BEGIN LISTED RECORDS
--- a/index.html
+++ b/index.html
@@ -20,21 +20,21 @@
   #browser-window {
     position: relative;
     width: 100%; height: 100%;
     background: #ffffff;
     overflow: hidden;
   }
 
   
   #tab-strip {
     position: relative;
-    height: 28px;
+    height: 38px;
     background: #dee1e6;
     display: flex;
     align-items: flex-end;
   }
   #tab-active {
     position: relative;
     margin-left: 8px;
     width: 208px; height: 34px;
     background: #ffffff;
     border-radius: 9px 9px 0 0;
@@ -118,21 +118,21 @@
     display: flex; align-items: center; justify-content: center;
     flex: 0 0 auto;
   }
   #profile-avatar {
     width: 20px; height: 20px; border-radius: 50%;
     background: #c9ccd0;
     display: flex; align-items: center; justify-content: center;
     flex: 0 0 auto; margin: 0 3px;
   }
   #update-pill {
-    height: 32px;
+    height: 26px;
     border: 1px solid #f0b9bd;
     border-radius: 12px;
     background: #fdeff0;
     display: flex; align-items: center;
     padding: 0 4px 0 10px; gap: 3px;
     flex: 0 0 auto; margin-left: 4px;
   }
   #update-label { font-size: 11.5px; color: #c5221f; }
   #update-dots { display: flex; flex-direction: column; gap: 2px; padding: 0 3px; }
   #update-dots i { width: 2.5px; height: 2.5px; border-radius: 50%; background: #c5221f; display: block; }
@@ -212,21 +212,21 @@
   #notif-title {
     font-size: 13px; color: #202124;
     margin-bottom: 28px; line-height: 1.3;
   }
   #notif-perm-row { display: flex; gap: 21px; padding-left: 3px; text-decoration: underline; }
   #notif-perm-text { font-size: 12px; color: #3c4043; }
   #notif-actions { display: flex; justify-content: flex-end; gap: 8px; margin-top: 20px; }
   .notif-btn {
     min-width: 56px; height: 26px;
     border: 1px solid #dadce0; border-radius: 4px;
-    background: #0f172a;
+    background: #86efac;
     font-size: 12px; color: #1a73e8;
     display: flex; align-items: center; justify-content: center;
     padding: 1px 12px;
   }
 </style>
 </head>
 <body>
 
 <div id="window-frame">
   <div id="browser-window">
END LISTED RECORDS
BEGIN LISTED RECORDS
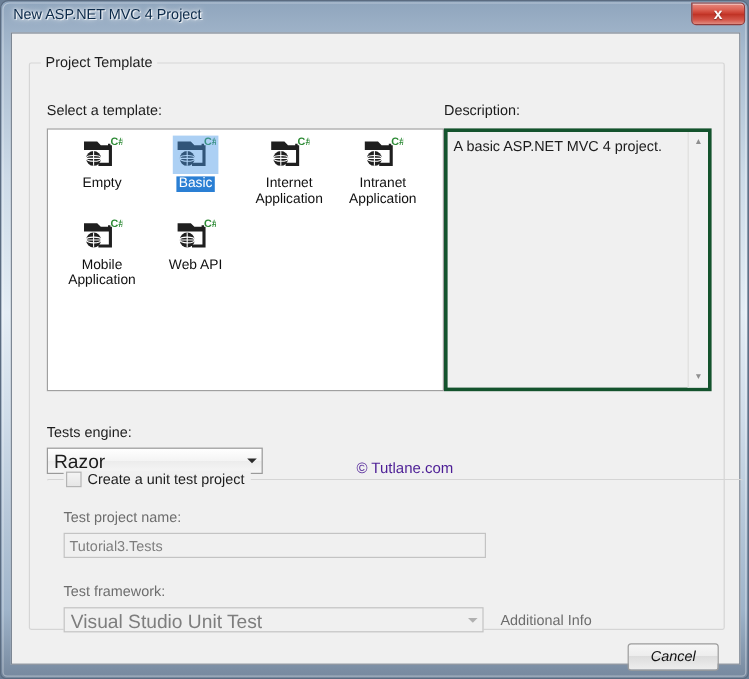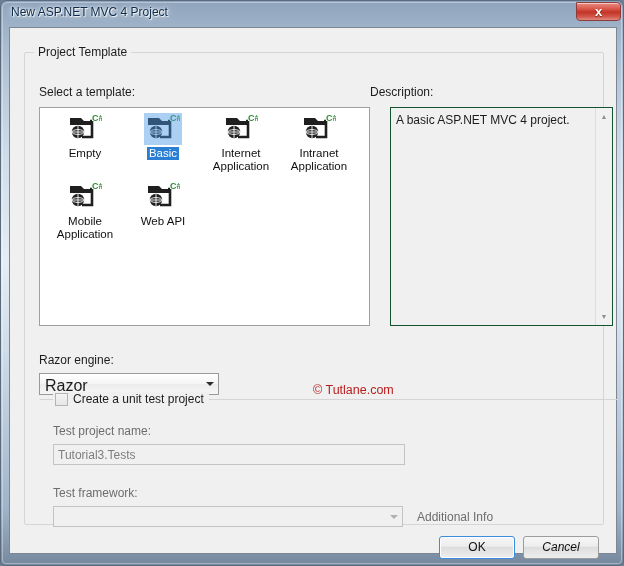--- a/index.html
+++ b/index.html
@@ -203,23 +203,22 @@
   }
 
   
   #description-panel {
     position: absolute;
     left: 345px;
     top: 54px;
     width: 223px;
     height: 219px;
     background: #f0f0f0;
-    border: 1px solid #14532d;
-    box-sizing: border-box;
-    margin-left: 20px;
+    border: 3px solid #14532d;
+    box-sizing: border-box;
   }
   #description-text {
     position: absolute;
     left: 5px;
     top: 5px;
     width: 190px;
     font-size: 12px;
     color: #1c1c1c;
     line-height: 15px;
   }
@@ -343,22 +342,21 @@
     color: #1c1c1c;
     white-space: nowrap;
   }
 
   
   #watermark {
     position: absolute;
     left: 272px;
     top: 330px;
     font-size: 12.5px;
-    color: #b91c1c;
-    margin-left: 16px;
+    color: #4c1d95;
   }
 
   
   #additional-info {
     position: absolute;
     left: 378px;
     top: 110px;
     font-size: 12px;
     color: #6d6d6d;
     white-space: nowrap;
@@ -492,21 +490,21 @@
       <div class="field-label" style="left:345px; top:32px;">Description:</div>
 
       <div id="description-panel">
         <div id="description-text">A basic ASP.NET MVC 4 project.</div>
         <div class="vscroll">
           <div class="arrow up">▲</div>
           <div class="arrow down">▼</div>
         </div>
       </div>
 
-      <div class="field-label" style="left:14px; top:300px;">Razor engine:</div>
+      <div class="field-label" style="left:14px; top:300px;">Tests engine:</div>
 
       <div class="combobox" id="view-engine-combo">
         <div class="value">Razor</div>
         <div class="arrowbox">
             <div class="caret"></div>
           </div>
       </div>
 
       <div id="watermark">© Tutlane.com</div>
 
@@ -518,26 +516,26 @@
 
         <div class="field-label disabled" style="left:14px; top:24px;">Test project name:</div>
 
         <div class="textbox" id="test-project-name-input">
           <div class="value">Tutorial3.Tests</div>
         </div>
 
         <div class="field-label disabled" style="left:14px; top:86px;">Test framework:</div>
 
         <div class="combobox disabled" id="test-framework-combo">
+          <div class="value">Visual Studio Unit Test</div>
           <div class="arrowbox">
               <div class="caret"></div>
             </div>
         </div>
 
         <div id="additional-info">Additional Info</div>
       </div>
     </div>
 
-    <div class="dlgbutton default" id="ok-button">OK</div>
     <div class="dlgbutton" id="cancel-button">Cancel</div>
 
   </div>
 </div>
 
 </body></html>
END LISTED RECORDS
→ WHAT TO WORK ON
From the records above, quote only the lines running from the line with "background: #fdeff0;" to the line with "flex; flex-direction: column;", both lines included.

→ SOLUTION TO THE EXERCISE
     background: #fdeff0;
     display: flex; align-items: center;
     padding: 0 4px 0 10px; gap: 3px;
     flex: 0 0 auto; margin-left: 4px;
   }
   #update-label { font-size: 11.5px; color: #c5221f; }
   #update-dots { display: flex; flex-direction: column; gap: 2px; padding: 0 3px; }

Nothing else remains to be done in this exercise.